[Extracted data entries]
▼

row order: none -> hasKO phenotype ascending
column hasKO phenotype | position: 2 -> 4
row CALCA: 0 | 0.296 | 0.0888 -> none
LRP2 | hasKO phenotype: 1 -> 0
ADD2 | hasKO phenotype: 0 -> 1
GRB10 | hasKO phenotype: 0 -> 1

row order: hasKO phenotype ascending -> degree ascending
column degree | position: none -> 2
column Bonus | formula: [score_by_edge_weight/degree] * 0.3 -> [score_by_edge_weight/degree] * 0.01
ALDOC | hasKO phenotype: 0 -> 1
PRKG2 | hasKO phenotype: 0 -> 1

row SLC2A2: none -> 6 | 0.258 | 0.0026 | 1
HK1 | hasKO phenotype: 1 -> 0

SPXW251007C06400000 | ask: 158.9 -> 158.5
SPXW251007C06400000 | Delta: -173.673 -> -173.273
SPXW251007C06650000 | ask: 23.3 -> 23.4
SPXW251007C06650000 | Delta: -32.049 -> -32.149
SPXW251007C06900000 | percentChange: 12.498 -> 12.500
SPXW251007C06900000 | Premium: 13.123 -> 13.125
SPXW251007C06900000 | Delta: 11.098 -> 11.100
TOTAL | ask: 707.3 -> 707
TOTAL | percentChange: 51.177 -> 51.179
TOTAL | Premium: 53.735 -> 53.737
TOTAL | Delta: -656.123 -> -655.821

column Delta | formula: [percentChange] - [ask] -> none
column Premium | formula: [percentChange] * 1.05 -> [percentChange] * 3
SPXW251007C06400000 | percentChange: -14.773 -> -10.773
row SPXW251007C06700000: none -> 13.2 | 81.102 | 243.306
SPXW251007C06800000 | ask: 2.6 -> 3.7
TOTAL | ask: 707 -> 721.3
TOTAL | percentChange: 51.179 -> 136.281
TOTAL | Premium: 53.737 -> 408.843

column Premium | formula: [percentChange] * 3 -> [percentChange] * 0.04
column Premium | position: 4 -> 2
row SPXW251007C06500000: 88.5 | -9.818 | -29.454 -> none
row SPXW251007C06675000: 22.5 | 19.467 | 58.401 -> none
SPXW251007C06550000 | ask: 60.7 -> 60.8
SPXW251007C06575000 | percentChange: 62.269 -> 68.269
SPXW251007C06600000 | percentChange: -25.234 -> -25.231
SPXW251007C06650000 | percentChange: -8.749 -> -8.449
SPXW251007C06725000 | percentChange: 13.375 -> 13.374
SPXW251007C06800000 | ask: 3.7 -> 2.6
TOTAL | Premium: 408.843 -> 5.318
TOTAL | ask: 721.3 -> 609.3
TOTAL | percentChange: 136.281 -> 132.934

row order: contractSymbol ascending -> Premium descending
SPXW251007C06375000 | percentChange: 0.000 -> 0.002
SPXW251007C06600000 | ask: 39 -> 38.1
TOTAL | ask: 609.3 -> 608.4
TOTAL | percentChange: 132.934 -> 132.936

▲

**What is expected:** Restate the data word for word. Begin at its first line, end at the line that contains "TOTAL | percentChange: 136.281 -> 132.934", and include both.

**Solved exercise:**
row order: none -> hasKO phenotype ascending
column hasKO phenotype | position: 2 -> 4
row CALCA: 0 | 0.296 | 0.0888 -> none
LRP2 | hasKO phenotype: 1 -> 0
ADD2 | hasKO phenotype: 0 -> 1
GRB10 | hasKO phenotype: 0 -> 1

row order: hasKO phenotype ascending -> degree ascending
column degree | position: none -> 2
column Bonus | formula: [score_by_edge_weight/degree] * 0.3 -> [score_by_edge_weight/degree] * 0.01
ALDOC | hasKO phenotype: 0 -> 1
PRKG2 | hasKO phenotype: 0 -> 1

row SLC2A2: none -> 6 | 0.258 | 0.0026 | 1
HK1 | hasKO phenotype: 1 -> 0

SPXW251007C06400000 | ask: 158.9 -> 158.5
SPXW251007C06400000 | Delta: -173.673 -> -173.273
SPXW251007C06650000 | ask: 23.3 -> 23.4
SPXW251007C06650000 | Delta: -32.049 -> -32.149
SPXW251007C06900000 | percentChange: 12.498 -> 12.500
SPXW251007C06900000 | Premium: 13.123 -> 13.125
SPXW251007C06900000 | Delta: 11.098 -> 11.100
TOTAL | ask: 707.3 -> 707
TOTAL | percentChange: 51.177 -> 51.179
TOTAL | Premium: 53.735 -> 53.737
TOTAL | Delta: -656.123 -> -655.821

column Delta | formula: [percentChange] - [ask] -> none
column Premium | formula: [percentChange] * 1.05 -> [percentChange] * 3
SPXW251007C06400000 | percentChange: -14.773 -> -10.773
row SPXW251007C06700000: none -> 13.2 | 81.102 | 243.306
SPXW251007C06800000 | ask: 2.6 -> 3.7
TOTAL | ask: 707 -> 721.3
TOTAL | percentChange: 51.179 -> 136.281
TOTAL | Premium: 53.737 -> 408.843

column Premium | formula: [percentChange] * 3 -> [percentChange] * 0.04
column Premium | position: 4 -> 2
row SPXW251007C06500000: 88.5 | -9.818 | -29.454 -> none
row SPXW251007C06675000: 22.5 | 19.467 | 58.401 -> none
SPXW251007C06550000 | ask: 60.7 -> 60.8
SPXW251007C06575000 | percentChange: 62.269 -> 68.269
SPXW251007C06600000 | percentChange: -25.234 -> -25.231
SPXW251007C06650000 | percentChange: -8.749 -> -8.449
SPXW251007C06725000 | percentChange: 13.375 -> 13.374
SPXW251007C06800000 | ask: 3.7 -> 2.6
TOTAL | Premium: 408.843 -> 5.318
TOTAL | ask: 721.3 -> 609.3
TOTAL | percentChange: 136.281 -> 132.934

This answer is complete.